Tören meydanında; saygı duruşu, İstiklal Marşı ve kentin valisinin konuşmasının hemen ardından Türk askeri ile Van’dan kovulan işgalci askerlerin kuru sıkı patlattıkları silahlarla temsili çarpışma oyunu sahnelenir ve Türk Bayrağı kalpaklı bir subay tarafından gönderiye çekilirdi. Bayramın en heyecanlı anı da bu andı.
Şiirler okunur ve sonrasında resmigeçit yapılırdı.
O gün yalnızca kent merkezinde yaşayanlar hazır bulunmazdı. Van’ın en uzak köylerinden köylüler de akın akın kent merkezine gelir, esnafın yüzünü güldürürdü.
Balon, simit, pervana (rüzgârgülü) satanlar bayram yerine en güzel giysiler içinde getirilen çocukları sevindirirdi.
Coşkunun ve Heyecanın Doruğa Çıktığı Gün
Coşku ve heyecanın doruğa çıktığı o günün akşamı, kentin mülkü amirlerince kapalı spor salonunda düzenlenen şölende folklor ekipleri gösteriler sunar, önceden düzenlenmiş şiir ve kompozisyon yarışmalarında dereceye girenlere ödülleri sunulur ve okutulurdu. O yılların birinde Kurtuluş Gecesi için düzenlenen şiir yarışmasında rahmetli Kaya Kayaçelebi birinci, benim yazdığım şiir de ikinci olmuştu. Ödülüm bir kol saatiydi. Okul Müdürümüz rahmetli Servet Aydınoğlu ile birlikte kapalı spor salonunun orta yerinde kurulan sahnede yine rahmetli olan dönemin Van Belediye Başkanı Tayyar Dabbaoğlu’ndan almıştım.

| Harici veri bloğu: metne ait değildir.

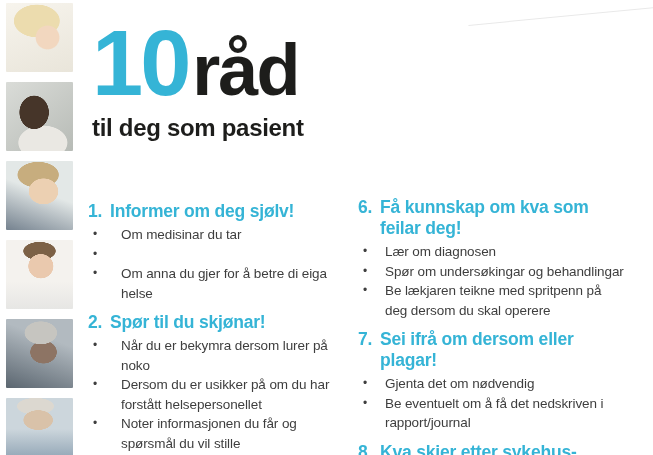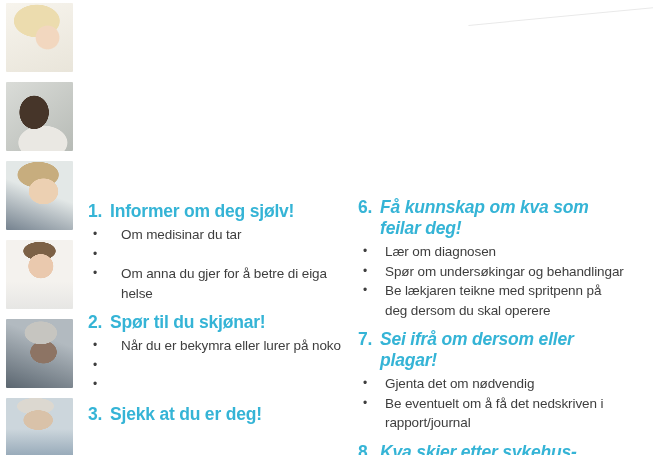"10" header.header { html: none -> <header> <div> <span>10</span> <span>råd</span> </div> <div>til deg som pasient</div> </header> }
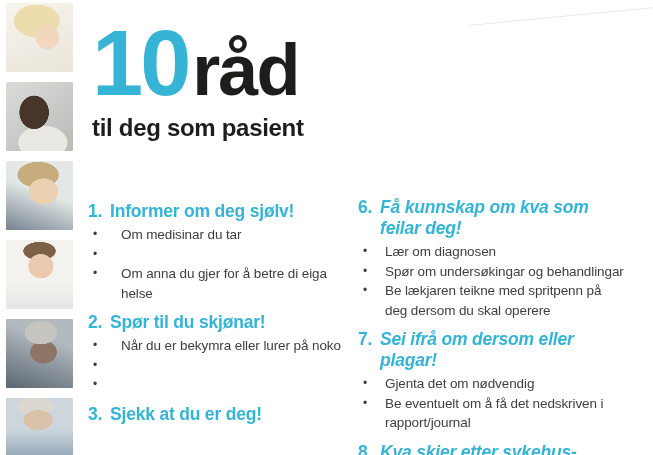"Få kunnskap om kva som" .col-right .advice-title .ttl { font-style: italic -> none }
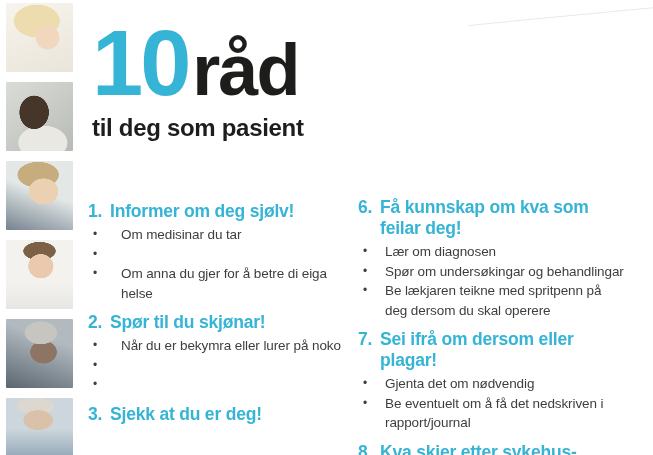"Når du er bekymra eller" span.btxt { text: eller -> dersom }
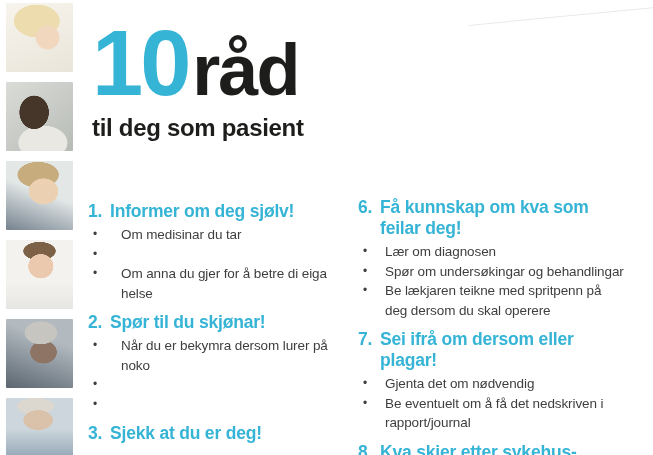"Dersom du er usikker på" span.btxt { html: none -> <span>Dersom du er usikker på om du har forstått helsepersonellet</span> }
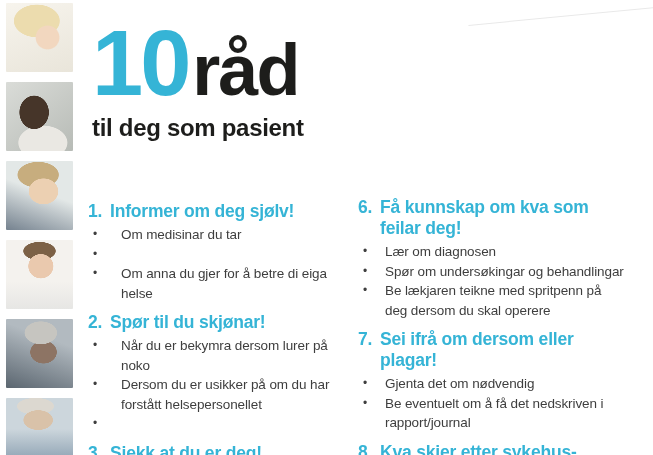"Noter informasjonen du får og" span.btxt { html: none -> <span>Noter informasjonen du får og spørsmål du vil stille</span> }
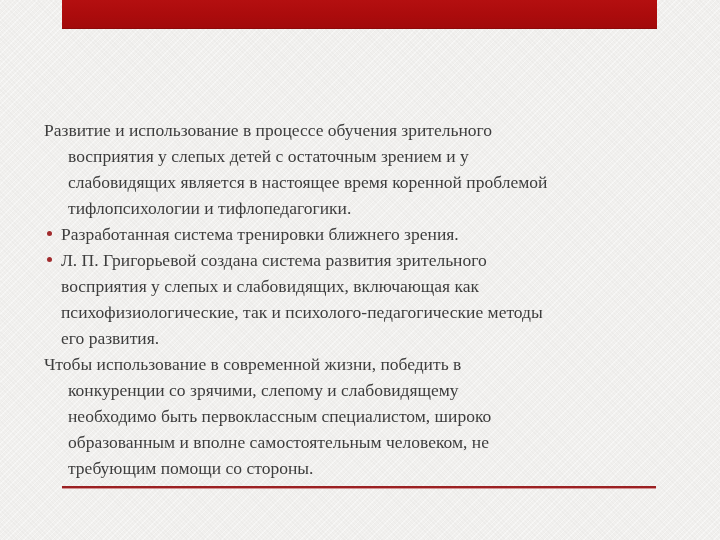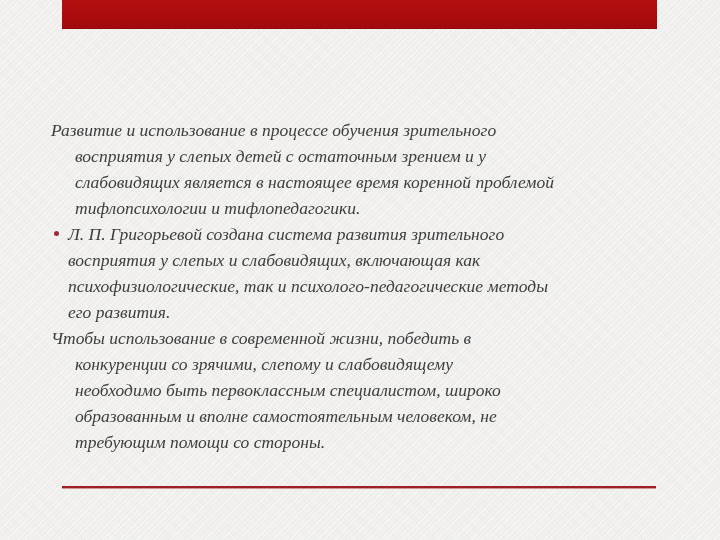"Развитие и использование в процессе" .content { font-style: italic -> none; left: 49px -> 42px }
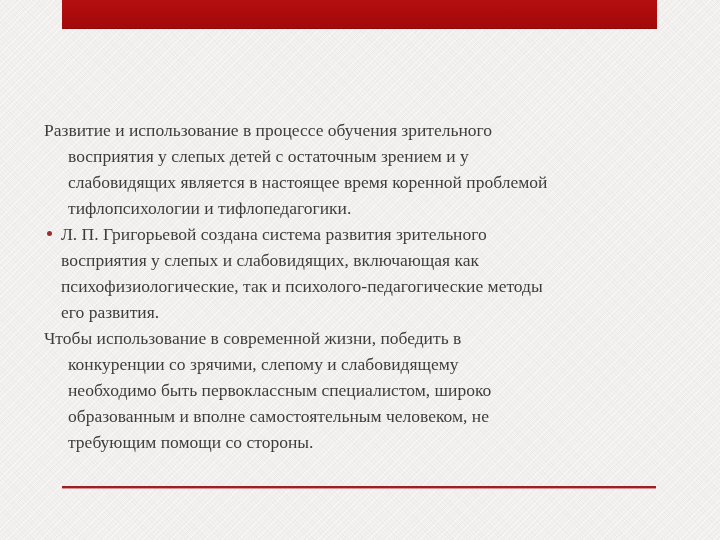"Разработанная система тренировки" p.para { html: none -> <p><span></span><span>Разработанная система тренировки ближнего зрения.</span></p> }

Şimdi yine aynı heyecan yaşanıyor mu?
Van’ın saygın yöneticileri kurtuluş günüyle ilgili resim, şiir, kompozisyon dallarında yarışmalar düzenliyor mu? Cumhuriyet Meydanına hâkim noktadaki hükümet binasının önünde davul zurnayla arife gününden itibaren şenlikler yapılıyor mu? Hangi okulların izci takımları var? Bayram gecesi fener alayı ile coşku sürdürülüyor mu?
Ben dünden kalanları yazdım…
VAN Sesi Gazetesi Genel Yayın Yönetmeni kardeşim İkram Kali’de sorularıma yanıt verecek bilgileri kaleme alsın.
Dilerim kurtuluş Bayramı yıldönümü, doğduğum kente; barışı ve huzuru, kadim dostluk ve kardeşliği daim kılsın.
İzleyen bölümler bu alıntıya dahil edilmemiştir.